**Work order**
Make an exact copy of every entry below, with the pictures left out.

-- Source material follows --

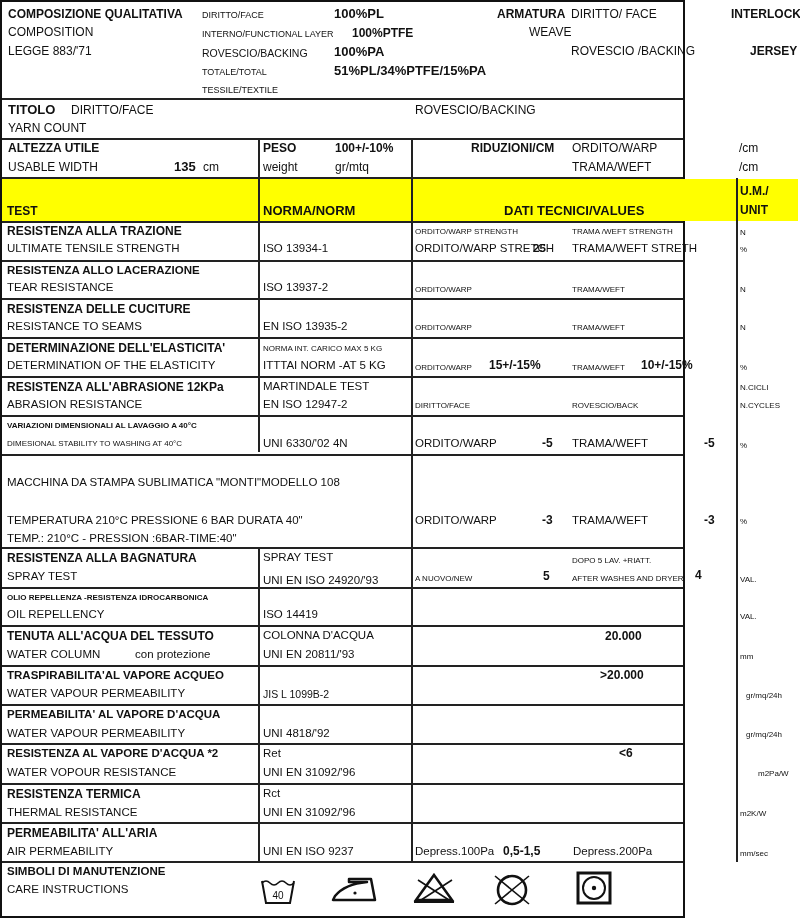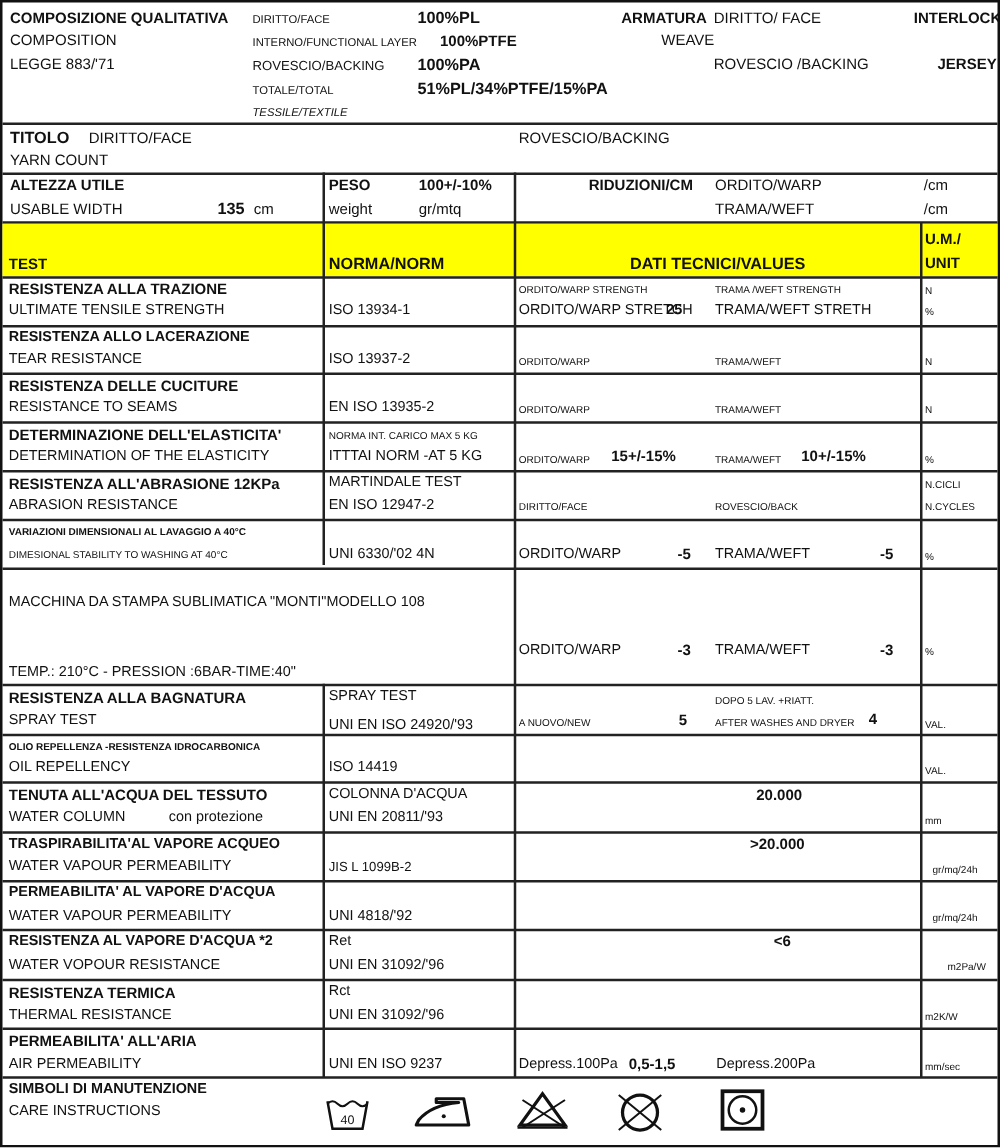--- a/index.html
+++ b/index.html
@@ -4,7 +4,7 @@
 <style>
   html,body{margin:0;padding:0;background:#fff;}
   body{width:800px;height:918px;position:relative;overflow:hidden;font-family:"Liberation Sans","DejaVu Sans",sans-serif;color:#111;}
-  .sheet{position:absolute;left:0;top:0;width:800px;height:918px;box-sizing:border-box;border:2px solid #111;}
+  .sheet{position:absolute;left:0;top:0;width:685px;height:918px;box-sizing:border-box;border:2px solid #111;}
   .abs{position:absolute;white-space:nowrap;line-height:1;}
   .hl{position:absolute;left:0;right:0;height:0;border-top:2px solid #222;}
   .vl{position:absolute;width:0;border-left:2px solid #222;}

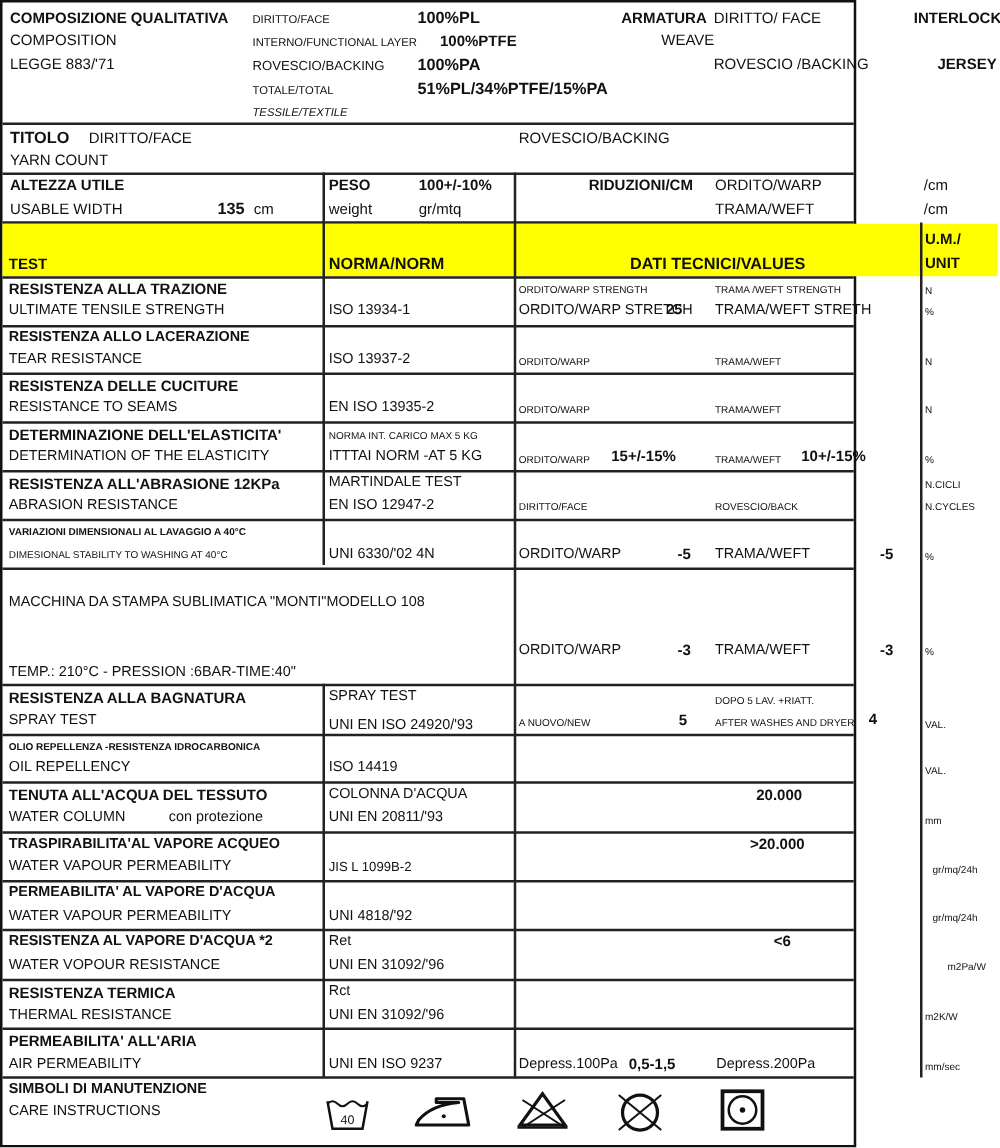--- a/index.html
+++ b/index.html
@@ -35,7 +35,7 @@
   <div class="abs b f13" style="left:332px;top:43px;">100%PA</div>
   <div class="abs f9" style="left:200px;top:66px;">TOTALE/TOTAL</div>
   <div class="abs b f13" style="left:332px;top:62px;">51%PL/34%PTFE/15%PA</div>
-  <div class="abs f9" style="left:200px;top:84px;font-style:italic;">TESSILE/TEXTILE</div>
+  <div class="abs f9" style="left:200px;top:84px;">TESSILE/TEXTILE</div>
 
   <div class="abs b f12" style="left:495px;top:6px;">ARMATURA</div>
   <div class="abs f12" style="left:569px;top:6px;">DIRITTO/ FACE</div>

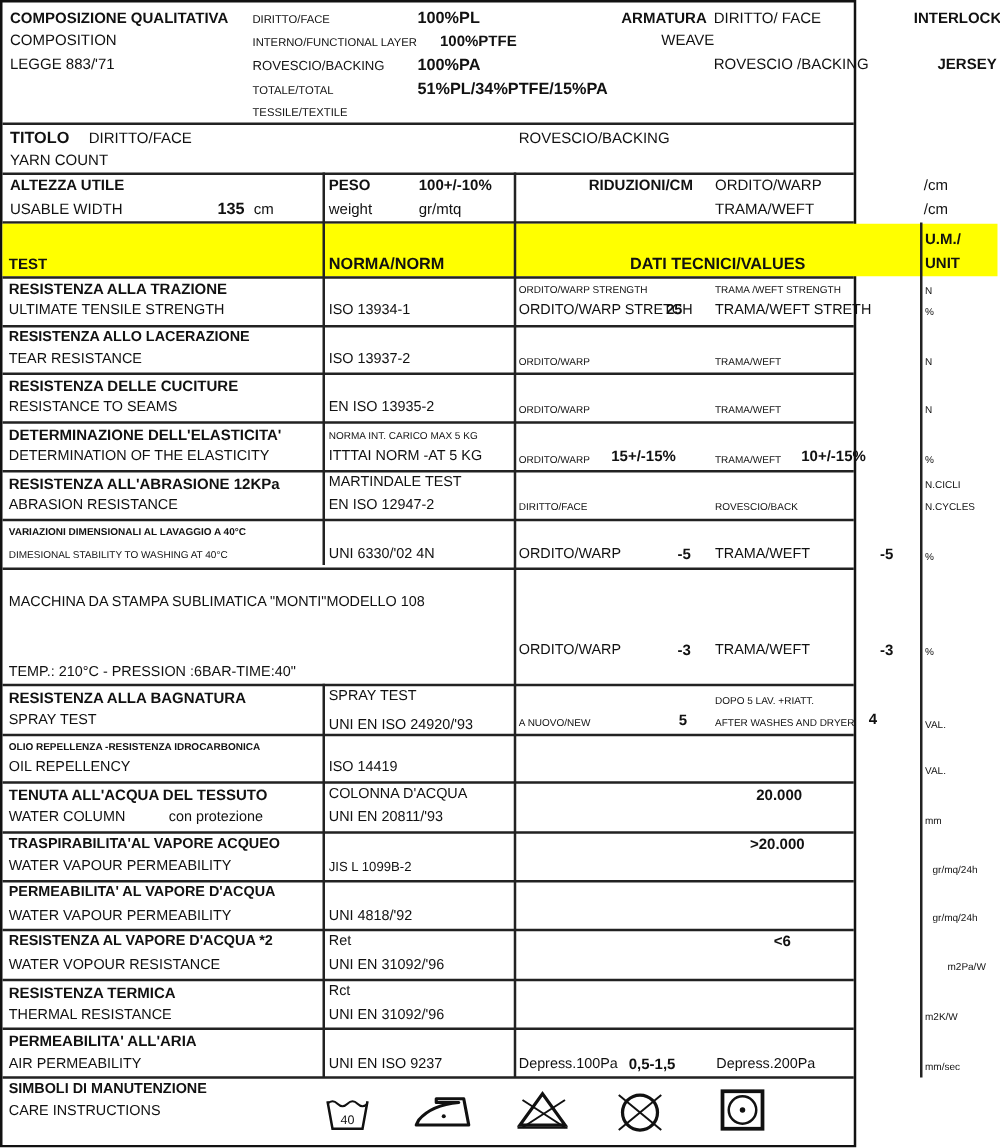--- a/index.html
+++ b/index.html
@@ -155,6 +155,7 @@
   <div class="hl" style="top:452px;"></div>
 
   <div class="abs f11" style="left:5px;top:475px;">MACCHINA DA STAMPA SUBLIMATICA "MONTI"MODELLO 108</div>
+  <div class="abs f11" style="left:5px;top:513px;">TEMPERATURA 210°C PRESSIONE 6 BAR DURATA 40"</div>
   <div class="abs f11" style="left:5px;top:531px;">TEMP.: 210°C - PRESSION :6BAR-TIME:40"</div>
   <div class="abs f11" style="left:413px;top:513px;">ORDITO/WARP</div>
   <div class="abs b f12" style="left:540px;top:512px;">-3</div>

-- Source material concluded --

**Written solution**
--- a/index.html
+++ b/index.html
@@ -4,7 +4,7 @@
 <style>
   html,body{margin:0;padding:0;background:#fff;}
   body{width:800px;height:918px;position:relative;overflow:hidden;font-family:"Liberation Sans","DejaVu Sans",sans-serif;color:#111;}
-  .sheet{position:absolute;left:0;top:0;width:800px;height:918px;box-sizing:border-box;border:2px solid #111;}
+  .sheet{position:absolute;left:0;top:0;width:685px;height:918px;box-sizing:border-box;border:2px solid #111;}
   .abs{position:absolute;white-space:nowrap;line-height:1;}
   .hl{position:absolute;left:0;right:0;height:0;border-top:2px solid #222;}
   .vl{position:absolute;width:0;border-left:2px solid #222;}

--- a/index.html
+++ b/index.html
@@ -35,7 +35,7 @@
   <div class="abs b f13" style="left:332px;top:43px;">100%PA</div>
   <div class="abs f9" style="left:200px;top:66px;">TOTALE/TOTAL</div>
   <div class="abs b f13" style="left:332px;top:62px;">51%PL/34%PTFE/15%PA</div>
-  <div class="abs f9" style="left:200px;top:84px;font-style:italic;">TESSILE/TEXTILE</div>
+  <div class="abs f9" style="left:200px;top:84px;">TESSILE/TEXTILE</div>
 
   <div class="abs b f12" style="left:495px;top:6px;">ARMATURA</div>
   <div class="abs f12" style="left:569px;top:6px;">DIRITTO/ FACE</div>

--- a/index.html
+++ b/index.html
@@ -155,6 +155,7 @@
   <div class="hl" style="top:452px;"></div>
 
   <div class="abs f11" style="left:5px;top:475px;">MACCHINA DA STAMPA SUBLIMATICA "MONTI"MODELLO 108</div>
+  <div class="abs f11" style="left:5px;top:513px;">TEMPERATURA 210°C PRESSIONE 6 BAR DURATA 40"</div>
   <div class="abs f11" style="left:5px;top:531px;">TEMP.: 210°C - PRESSION :6BAR-TIME:40"</div>
   <div class="abs f11" style="left:413px;top:513px;">ORDITO/WARP</div>
   <div class="abs b f12" style="left:540px;top:512px;">-3</div>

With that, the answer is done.